• **DIRECTIONS**
Restate word for word the lines between the start of the material and the line with "PLACE DE L'ENFANT</div>", keeping both of those ends and none of the pictures.

• **DATASET EXCERPTS**
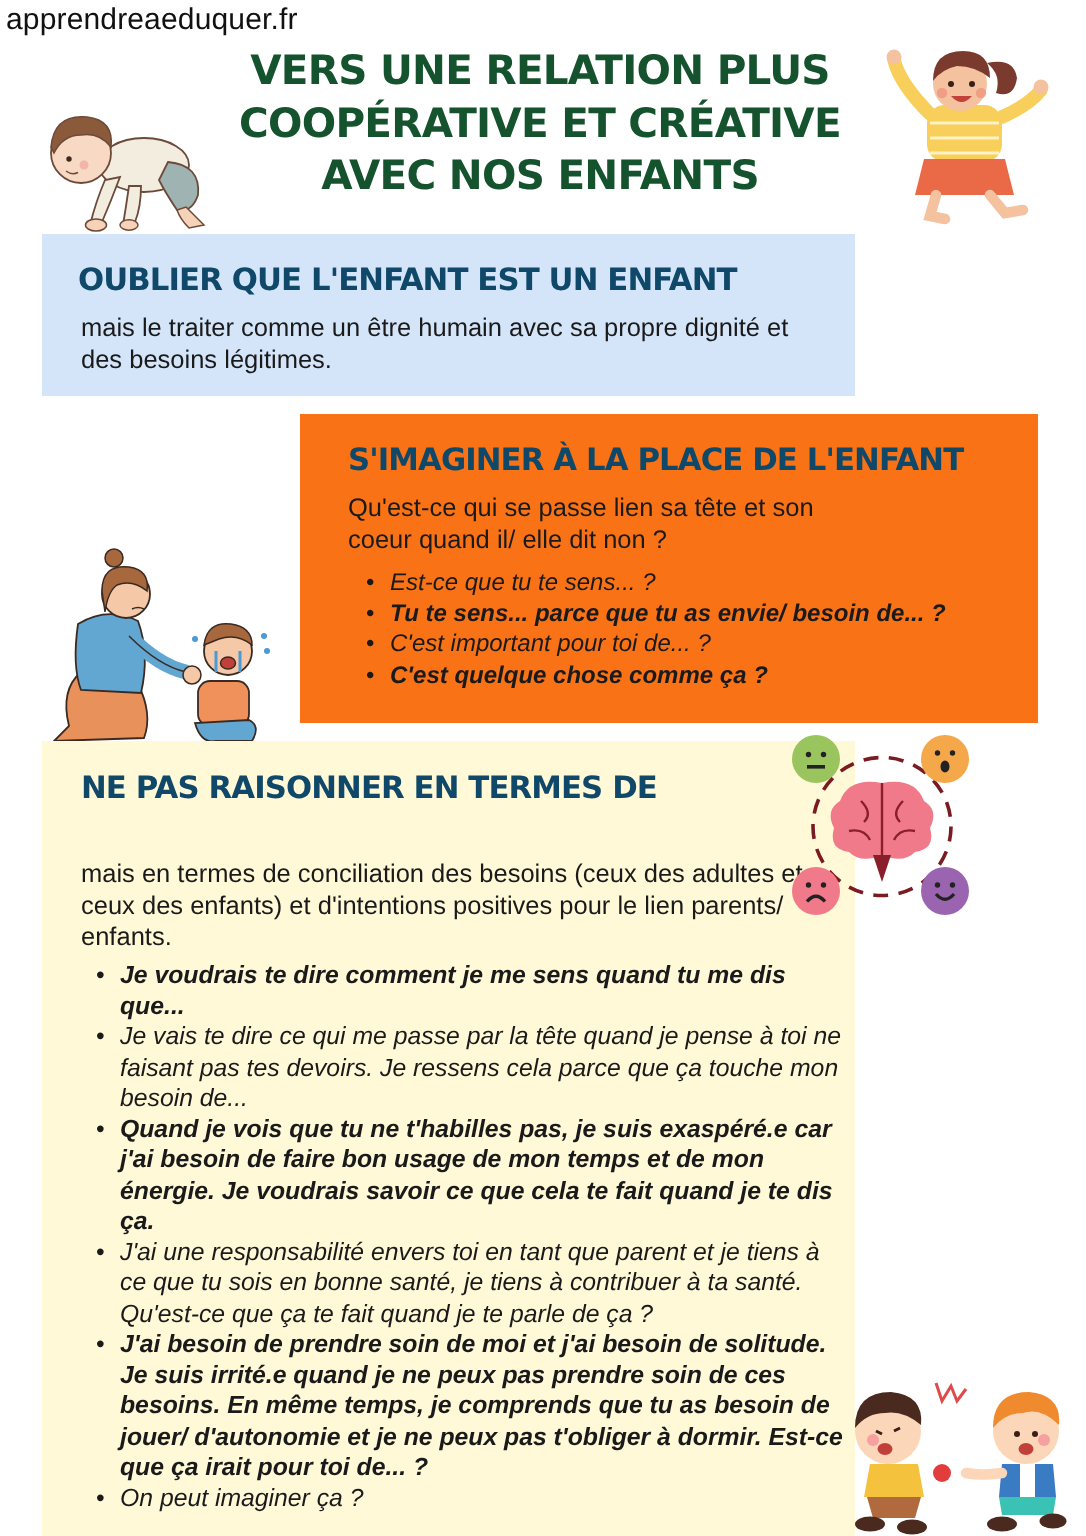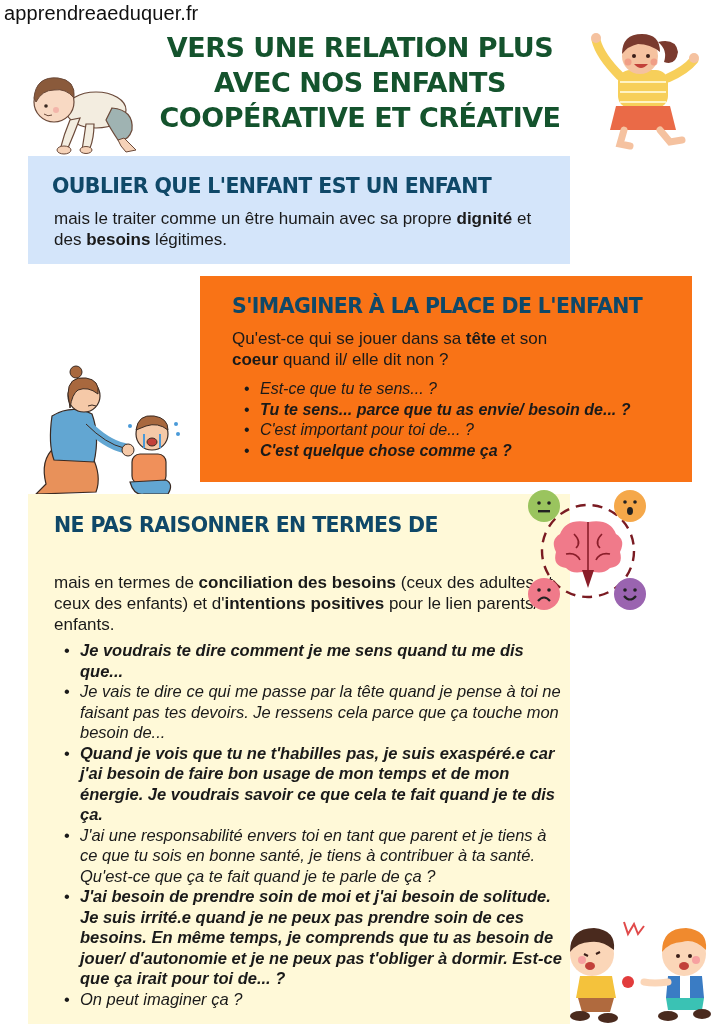--- a/index.html
+++ b/index.html
@@ -45,8 +45,8 @@
 
 <div class="title">
   <div>VERS UNE RELATION PLUS</div>
+  <div>COOPÉRATIVE ET CRÉATIVE</div>
   <div>AVEC NOS ENFANTS</div>
-  <div>COOPÉRATIVE ET CRÉATIVE</div>
 </div>
 
 <svg class="illus" style="left:24px;top:68px" width="116" height="90" viewBox="0 0 116 90">

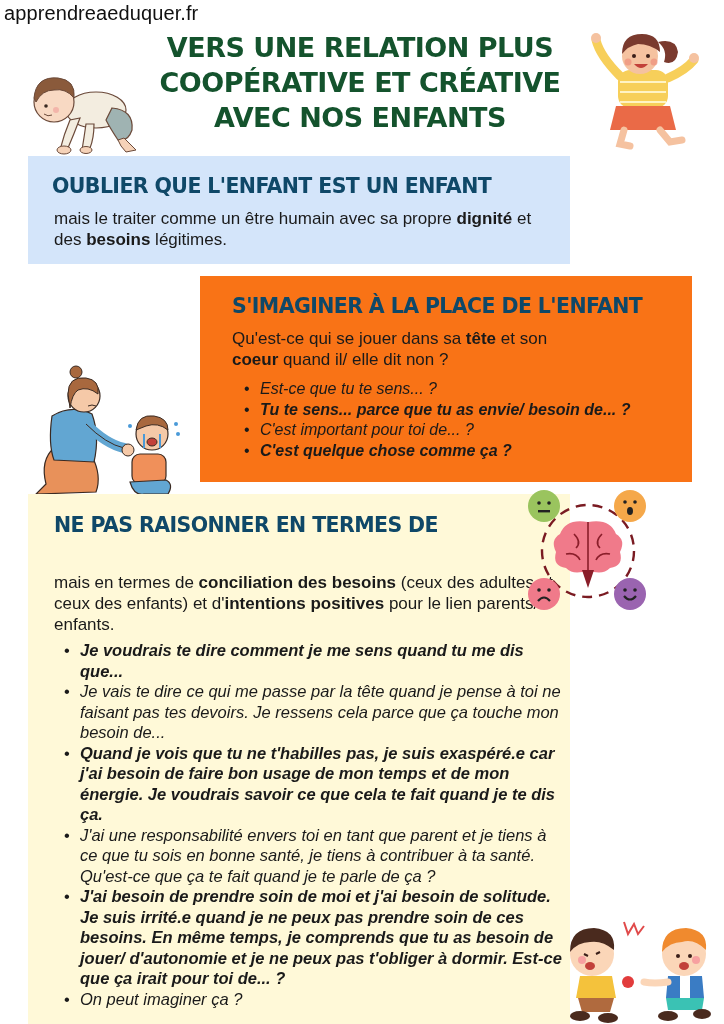--- a/index.html
+++ b/index.html
@@ -34,7 +34,7 @@
 
   li::before { content: "•"; position: absolute; left: 0; top: 0; font-style: normal; font-weight: normal; }
   li.b { font-weight: bold; }
-  b { font-weight: bold; }
+  b { font-weight: normal; }
 
   .illus { position: absolute; }
 </style>

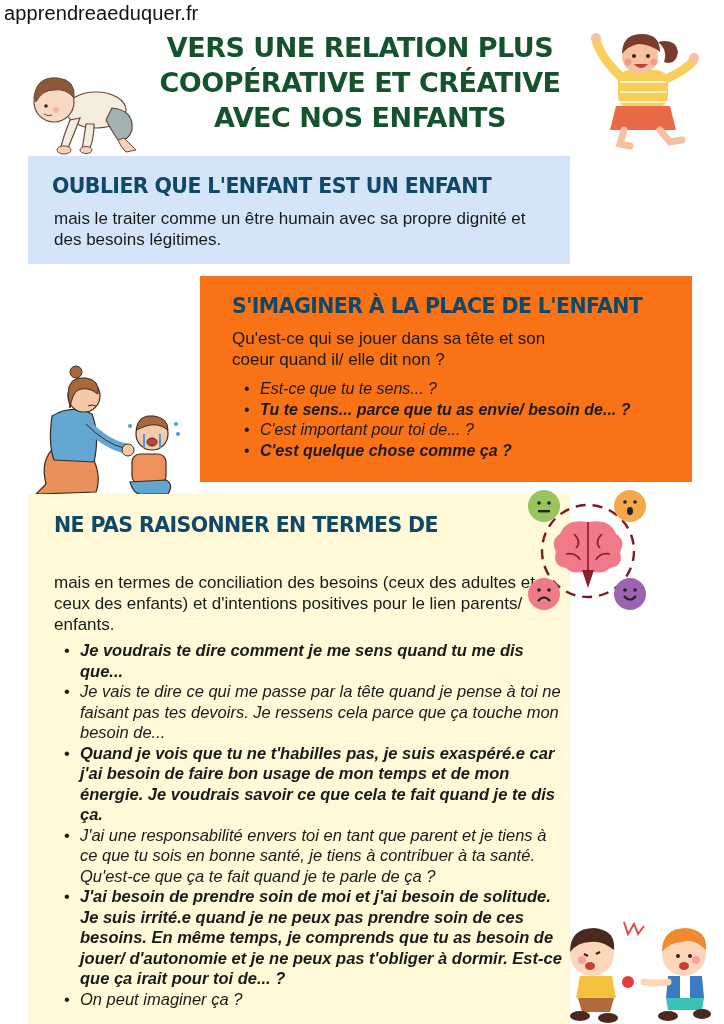--- a/index.html
+++ b/index.html
@@ -91,7 +91,7 @@
 
 <div class="box box2">
   <div class="heading">S'IMAGINER À LA PLACE DE L'ENFANT</div>
-  <div class="body"><span>Qu'est-ce qui se jouer dans sa </span><b>tête</b><span> et son </span><br><b>coeur</b><span> quand il/ elle dit non ?</span></div>
+  <div class="body"><span>Qu'est-ce qui se passe lien sa </span><b>tête</b><span> et son </span><br><b>coeur</b><span> quand il/ elle dit non ?</span></div>
   <ul>
     <li>Est-ce que tu te sens... ?</li>
     <li class="b">Tu te sens... parce que tu as envie/ besoin de... ?</li>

• **WRITTEN ANSWER**
--- a/index.html
+++ b/index.html
@@ -45,8 +45,8 @@
 
 <div class="title">
   <div>VERS UNE RELATION PLUS</div>
+  <div>COOPÉRATIVE ET CRÉATIVE</div>
   <div>AVEC NOS ENFANTS</div>
-  <div>COOPÉRATIVE ET CRÉATIVE</div>
 </div>
 
 <svg class="illus" style="left:24px;top:68px" width="116" height="90" viewBox="0 0 116 90">

--- a/index.html
+++ b/index.html
@@ -34,7 +34,7 @@
 
   li::before { content: "•"; position: absolute; left: 0; top: 0; font-style: normal; font-weight: normal; }
   li.b { font-weight: bold; }
-  b { font-weight: bold; }
+  b { font-weight: normal; }
 
   .illus { position: absolute; }
 </style>

--- a/index.html
+++ b/index.html
@@ -91,7 +91,7 @@
 
 <div class="box box2">
   <div class="heading">S'IMAGINER À LA PLACE DE L'ENFANT</div>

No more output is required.